[Problem to work on]: What is needed here is an exact repetition of the records below, beginning at the line that has "width:24px; height:22px; display:flex;" and stopping after the line that has "font-size:5px; line-height:5px; color:#222;".
Start of Input for this task
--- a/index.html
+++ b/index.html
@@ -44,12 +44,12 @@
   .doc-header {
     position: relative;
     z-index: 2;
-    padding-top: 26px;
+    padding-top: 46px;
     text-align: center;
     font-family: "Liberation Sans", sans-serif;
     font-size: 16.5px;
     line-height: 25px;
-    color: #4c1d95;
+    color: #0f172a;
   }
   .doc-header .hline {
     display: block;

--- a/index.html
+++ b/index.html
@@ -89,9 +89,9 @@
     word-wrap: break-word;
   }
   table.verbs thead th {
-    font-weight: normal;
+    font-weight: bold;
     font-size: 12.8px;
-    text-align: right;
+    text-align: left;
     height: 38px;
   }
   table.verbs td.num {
End of Input for this task
Start of Input for this task
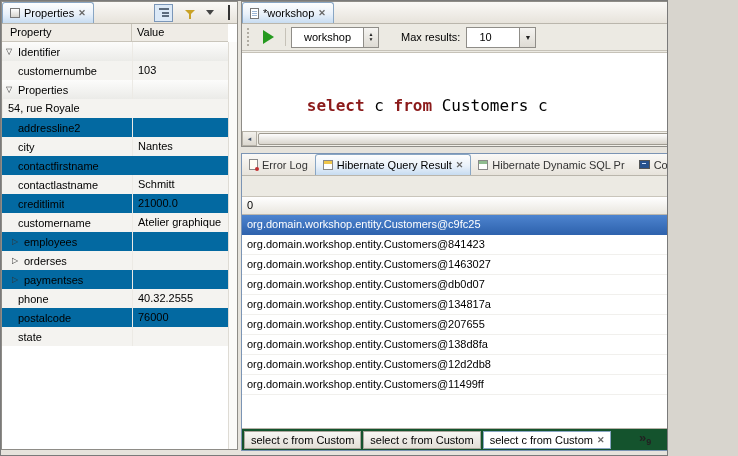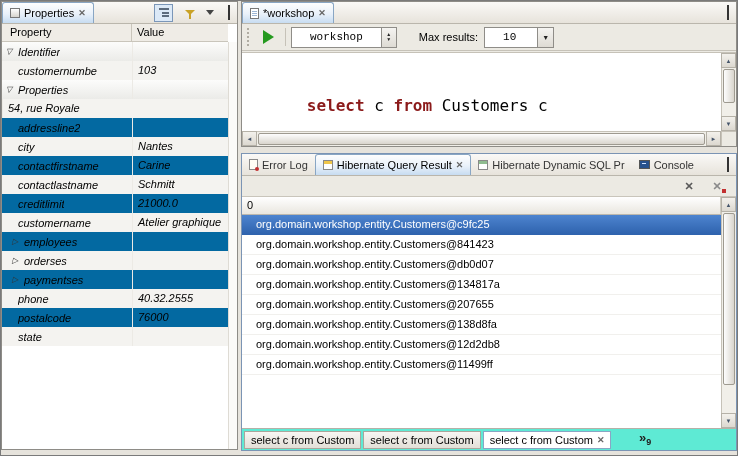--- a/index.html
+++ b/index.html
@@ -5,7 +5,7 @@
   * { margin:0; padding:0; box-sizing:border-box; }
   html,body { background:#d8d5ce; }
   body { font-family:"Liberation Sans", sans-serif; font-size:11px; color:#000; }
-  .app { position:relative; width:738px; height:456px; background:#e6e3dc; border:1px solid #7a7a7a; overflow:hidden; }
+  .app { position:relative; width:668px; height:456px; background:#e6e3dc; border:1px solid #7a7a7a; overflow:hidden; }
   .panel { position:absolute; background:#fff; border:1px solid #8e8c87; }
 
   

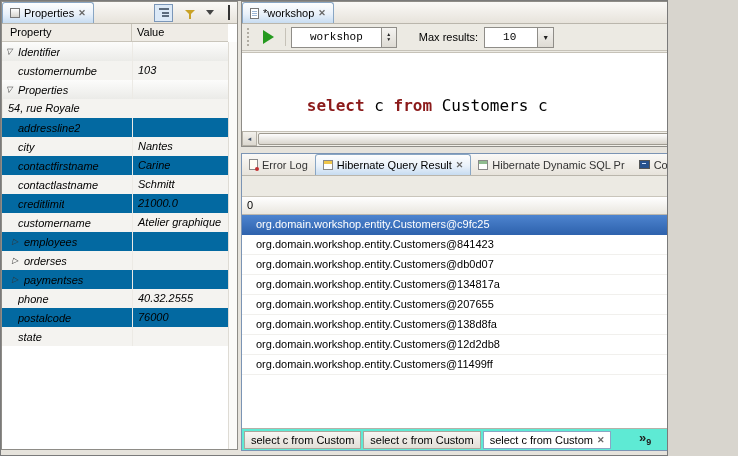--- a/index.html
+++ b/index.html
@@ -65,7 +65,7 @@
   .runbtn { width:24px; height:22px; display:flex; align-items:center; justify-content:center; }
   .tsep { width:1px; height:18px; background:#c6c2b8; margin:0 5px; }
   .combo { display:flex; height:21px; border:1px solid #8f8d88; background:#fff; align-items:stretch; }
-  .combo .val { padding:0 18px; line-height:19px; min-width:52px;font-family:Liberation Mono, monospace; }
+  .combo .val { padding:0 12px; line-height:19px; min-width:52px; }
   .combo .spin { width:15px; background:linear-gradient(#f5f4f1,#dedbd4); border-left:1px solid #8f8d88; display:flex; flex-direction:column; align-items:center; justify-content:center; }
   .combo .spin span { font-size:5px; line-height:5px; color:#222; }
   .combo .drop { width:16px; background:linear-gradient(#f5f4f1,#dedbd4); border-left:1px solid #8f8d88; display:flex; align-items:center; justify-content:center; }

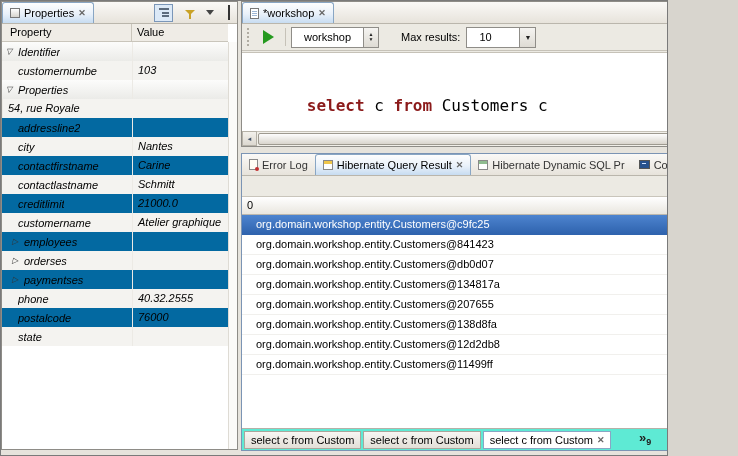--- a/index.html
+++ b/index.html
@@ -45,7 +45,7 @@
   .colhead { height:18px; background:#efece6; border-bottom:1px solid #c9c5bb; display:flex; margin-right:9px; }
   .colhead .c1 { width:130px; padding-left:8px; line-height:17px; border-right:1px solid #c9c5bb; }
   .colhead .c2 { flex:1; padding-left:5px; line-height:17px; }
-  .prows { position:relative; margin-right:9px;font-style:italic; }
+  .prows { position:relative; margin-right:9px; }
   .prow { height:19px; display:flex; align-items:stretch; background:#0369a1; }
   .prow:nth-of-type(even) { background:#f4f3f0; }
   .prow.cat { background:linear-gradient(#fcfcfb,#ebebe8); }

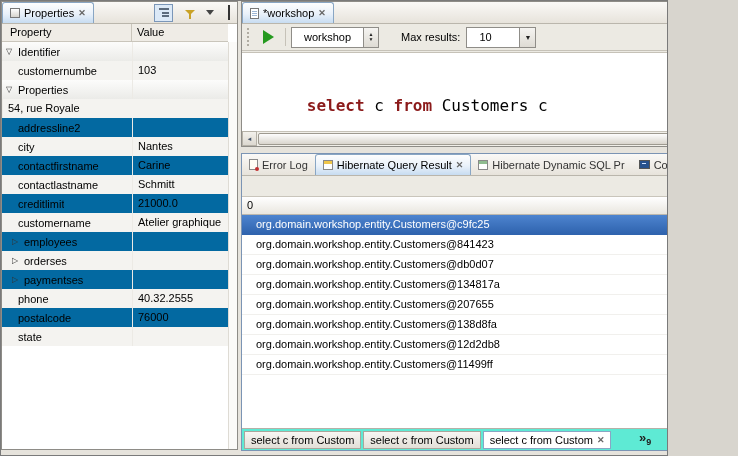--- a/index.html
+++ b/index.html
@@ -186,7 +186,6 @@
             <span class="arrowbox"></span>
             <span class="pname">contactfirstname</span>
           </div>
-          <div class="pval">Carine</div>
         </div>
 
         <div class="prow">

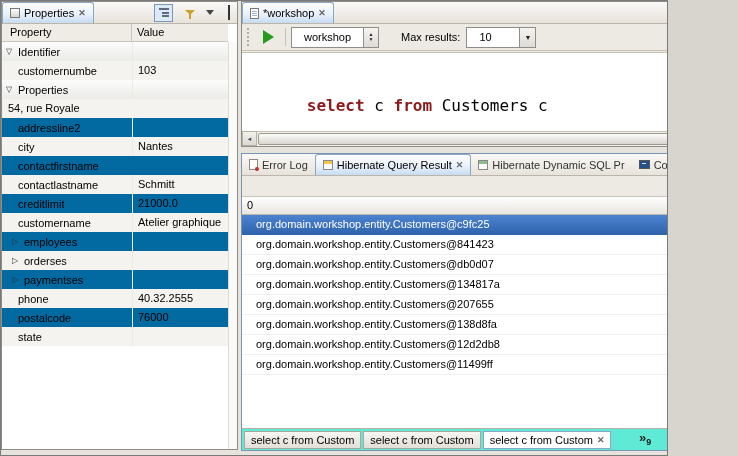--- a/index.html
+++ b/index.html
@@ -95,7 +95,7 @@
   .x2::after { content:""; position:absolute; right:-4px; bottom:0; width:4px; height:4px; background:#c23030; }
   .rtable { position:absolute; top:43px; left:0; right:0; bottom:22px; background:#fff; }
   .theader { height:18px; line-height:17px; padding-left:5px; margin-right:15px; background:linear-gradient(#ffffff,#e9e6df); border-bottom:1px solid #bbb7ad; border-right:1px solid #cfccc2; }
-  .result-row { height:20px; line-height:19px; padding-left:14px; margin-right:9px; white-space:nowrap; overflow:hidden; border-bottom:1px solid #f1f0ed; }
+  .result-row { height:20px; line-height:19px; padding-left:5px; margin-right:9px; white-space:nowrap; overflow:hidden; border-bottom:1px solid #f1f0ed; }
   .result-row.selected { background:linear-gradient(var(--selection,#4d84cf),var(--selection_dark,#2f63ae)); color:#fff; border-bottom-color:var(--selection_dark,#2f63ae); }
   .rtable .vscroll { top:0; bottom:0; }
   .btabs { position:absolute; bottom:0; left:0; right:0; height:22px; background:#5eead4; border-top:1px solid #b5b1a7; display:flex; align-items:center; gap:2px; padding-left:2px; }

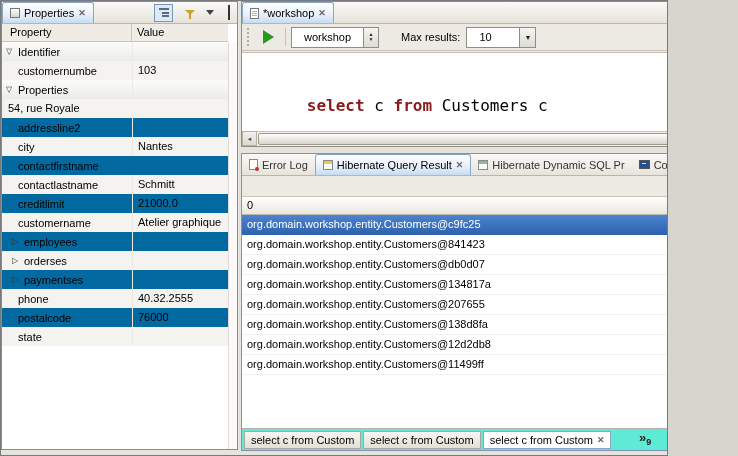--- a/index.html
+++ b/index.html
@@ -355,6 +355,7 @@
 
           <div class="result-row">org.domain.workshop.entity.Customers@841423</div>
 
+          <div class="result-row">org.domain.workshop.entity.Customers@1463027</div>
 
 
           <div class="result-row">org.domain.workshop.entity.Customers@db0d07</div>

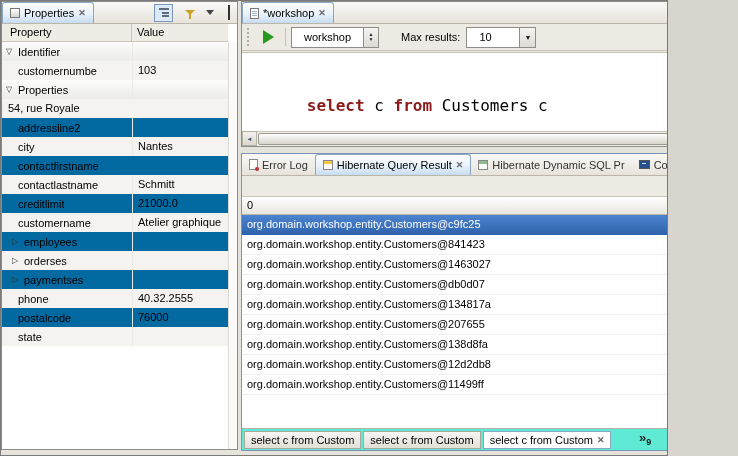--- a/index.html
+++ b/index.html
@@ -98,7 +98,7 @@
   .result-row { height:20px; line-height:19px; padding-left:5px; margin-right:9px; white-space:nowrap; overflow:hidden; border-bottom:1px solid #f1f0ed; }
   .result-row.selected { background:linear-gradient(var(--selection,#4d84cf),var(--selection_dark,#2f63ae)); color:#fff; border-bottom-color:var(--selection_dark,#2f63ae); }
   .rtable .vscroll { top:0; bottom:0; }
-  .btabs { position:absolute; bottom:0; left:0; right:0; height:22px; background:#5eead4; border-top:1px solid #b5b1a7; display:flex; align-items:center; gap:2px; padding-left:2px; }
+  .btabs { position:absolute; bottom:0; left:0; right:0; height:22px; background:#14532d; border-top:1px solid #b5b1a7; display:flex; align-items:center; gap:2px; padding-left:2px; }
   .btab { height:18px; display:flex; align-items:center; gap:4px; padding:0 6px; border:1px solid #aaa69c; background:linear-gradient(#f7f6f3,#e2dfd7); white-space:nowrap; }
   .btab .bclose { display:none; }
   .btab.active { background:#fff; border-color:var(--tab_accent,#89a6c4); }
End of Input for this task
[Task solution]:
   .runbtn { width:24px; height:22px; display:flex; align-items:center; justify-content:center; }
   .tsep { width:1px; height:18px; background:#c6c2b8; margin:0 5px; }
   .combo { display:flex; height:21px; border:1px solid #8f8d88; background:#fff; align-items:stretch; }
-  .combo .val { padding:0 18px; line-height:19px; min-width:52px;font-family:Liberation Mono, monospace; }
+  .combo .val { padding:0 12px; line-height:19px; min-width:52px; }
   .combo .spin { width:15px; background:linear-gradient(#f5f4f1,#dedbd4); border-left:1px solid #8f8d88; display:flex; flex-direction:column; align-items:center; justify-content:center; }
   .combo .spin span { font-size:5px; line-height:5px; color:#222; }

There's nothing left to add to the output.